Government fertilizer has made the difference between hunger and plenty for Rodrick Jesitala, a farmer and father of three in southern Malawi.
Thanks to fertilizer he couldn’t afford without government help, Jesitala harvested enough corn to feed his family this year. A report released Friday praised Malawi’s program, saying governments simply making agriculture a top priority and offering financial and other incentives to small farmers have seen some poor countries quickly move from importing food to producing surpluses.
In its report, ActionAid International ranked Malawi among the top five successful developing nations, with Brazil taking the lead, for cutting child malnutrition by 73 percent in six years.

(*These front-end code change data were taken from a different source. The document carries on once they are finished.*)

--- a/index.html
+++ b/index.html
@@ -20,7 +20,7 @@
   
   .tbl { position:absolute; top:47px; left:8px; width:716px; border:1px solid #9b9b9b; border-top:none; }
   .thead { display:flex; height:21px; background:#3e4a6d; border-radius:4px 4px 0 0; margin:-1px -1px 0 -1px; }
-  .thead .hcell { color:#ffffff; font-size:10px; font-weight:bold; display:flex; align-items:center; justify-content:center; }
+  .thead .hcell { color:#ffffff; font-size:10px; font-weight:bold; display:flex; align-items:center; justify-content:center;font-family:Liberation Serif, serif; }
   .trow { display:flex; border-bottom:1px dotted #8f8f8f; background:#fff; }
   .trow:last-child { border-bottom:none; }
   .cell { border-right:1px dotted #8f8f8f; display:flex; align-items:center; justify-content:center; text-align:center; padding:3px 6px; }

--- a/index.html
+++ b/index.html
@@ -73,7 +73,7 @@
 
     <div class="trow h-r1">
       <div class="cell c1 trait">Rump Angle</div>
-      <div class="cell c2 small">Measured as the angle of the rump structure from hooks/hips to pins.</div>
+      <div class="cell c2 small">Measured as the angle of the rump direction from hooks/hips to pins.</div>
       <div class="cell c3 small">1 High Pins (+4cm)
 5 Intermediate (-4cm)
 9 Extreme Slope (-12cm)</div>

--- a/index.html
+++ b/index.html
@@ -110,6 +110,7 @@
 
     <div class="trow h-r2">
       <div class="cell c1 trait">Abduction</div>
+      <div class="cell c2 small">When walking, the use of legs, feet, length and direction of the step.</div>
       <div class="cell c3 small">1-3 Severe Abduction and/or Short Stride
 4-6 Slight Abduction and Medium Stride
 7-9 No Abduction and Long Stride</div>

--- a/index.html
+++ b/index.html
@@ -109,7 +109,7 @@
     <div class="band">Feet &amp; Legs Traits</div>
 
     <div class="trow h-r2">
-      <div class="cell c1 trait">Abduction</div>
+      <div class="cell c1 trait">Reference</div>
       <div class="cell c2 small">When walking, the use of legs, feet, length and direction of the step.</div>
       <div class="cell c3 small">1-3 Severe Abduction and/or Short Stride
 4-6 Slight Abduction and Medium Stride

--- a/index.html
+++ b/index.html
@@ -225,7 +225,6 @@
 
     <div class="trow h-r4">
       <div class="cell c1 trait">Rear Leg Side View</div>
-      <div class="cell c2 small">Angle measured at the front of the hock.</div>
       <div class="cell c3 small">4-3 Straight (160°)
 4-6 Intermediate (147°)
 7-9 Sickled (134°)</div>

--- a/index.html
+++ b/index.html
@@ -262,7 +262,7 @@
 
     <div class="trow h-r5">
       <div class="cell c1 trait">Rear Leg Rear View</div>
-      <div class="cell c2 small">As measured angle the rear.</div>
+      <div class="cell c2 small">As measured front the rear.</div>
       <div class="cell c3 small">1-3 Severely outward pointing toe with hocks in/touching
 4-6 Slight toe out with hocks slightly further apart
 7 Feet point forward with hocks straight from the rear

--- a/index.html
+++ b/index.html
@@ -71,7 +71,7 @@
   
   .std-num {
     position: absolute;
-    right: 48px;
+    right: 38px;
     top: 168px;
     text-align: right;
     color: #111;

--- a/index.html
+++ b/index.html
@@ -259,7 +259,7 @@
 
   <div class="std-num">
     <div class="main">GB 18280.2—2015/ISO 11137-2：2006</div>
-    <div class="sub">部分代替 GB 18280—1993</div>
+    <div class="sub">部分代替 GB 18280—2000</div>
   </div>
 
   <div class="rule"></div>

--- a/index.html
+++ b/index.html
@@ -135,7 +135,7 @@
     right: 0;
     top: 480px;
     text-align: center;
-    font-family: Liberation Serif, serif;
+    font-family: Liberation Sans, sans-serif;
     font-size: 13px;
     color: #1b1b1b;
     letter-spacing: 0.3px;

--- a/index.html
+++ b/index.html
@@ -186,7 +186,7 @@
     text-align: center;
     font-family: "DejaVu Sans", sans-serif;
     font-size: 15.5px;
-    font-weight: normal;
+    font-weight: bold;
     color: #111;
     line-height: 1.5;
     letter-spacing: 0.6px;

“Who’s Really Fighting Hunger” said Brazil succeeded at cutting child malnutrition by investing extensively in small-holder farmers and implementing strong social welfare policies.
In Malawi, the past two growing seasons have ended with impressive surpluses of the staple crop, corn. President Bingu wa Mutharika persisted with his program to help farmers buy fertilizer despite opposition from Western donor nations and agencies that see subsidies as contrary to free market principles.
During the 2008-09 growing season, the government spent $183 million on the farm subsidy program, which resulted in Malawi realizing a surplus of 1.3 million metric tons of maize. Under the program, a farming family gets two 50-kilogram bags of fertilizer and packets of seed.
Before he started using fertilizer, Jesitala harvested fewer than 15 bags of corn from his one-acre plot. This year, he harvested 40 bags, enough to feed his family for the year.
“We will also even sell some of the maize,” he said.
Malawi, which has had acute food shortages in the past, has been a donor in recent times, giving 500 metric tons of corn each to Swaziland and Lesotho and selling some to Zimbabwe in the 2007-08 growing season. Talks are under way to sell to Kenya and Zimbabwe this year.
The World Food Program is warning that, because of drought, Malawians in some southern regions will need food aid this year despite the national surplus. But the Ministry of Agriculture and Food Security says there’s enough stock to respond to any food emergency.
The U.N. Food and Agriculture Organization said in a report released Wednesday that the world’s hungry reached 1.02 billion this year, attributing the steady rise in the number of undernourished people to governments reducing their spending on agriculture for more than a decade.
“It’s the role of the state and not the level of wealth, that determines progress on hunger,” said Anne Jellema, ActionAid’s policy director.
“Every six seconds a child dies from hunger, but this scandal could easily be ended if all governments took determined action,” said Jellema.
ActionAid’s report ranks 29 developing and 22 developed nations to compare policies, laws and actions individual governments have taken with the aim of ending global hunger.
The report grades rich nations on the measures they have taken to end hunger such as how much agriculture aid they give or what they are doing to reverse the effects of climate change.
Luxembourg tops the list of 22 rich nations, followed by Finland and Ireland.
“Who’s Really Fighting Hunger,” ranks 51 countries where either ActionAid has a presence or have reliable data that makes comparisons possible. So, for example, Zimbabwe is not included because of doubts about data generated in that country.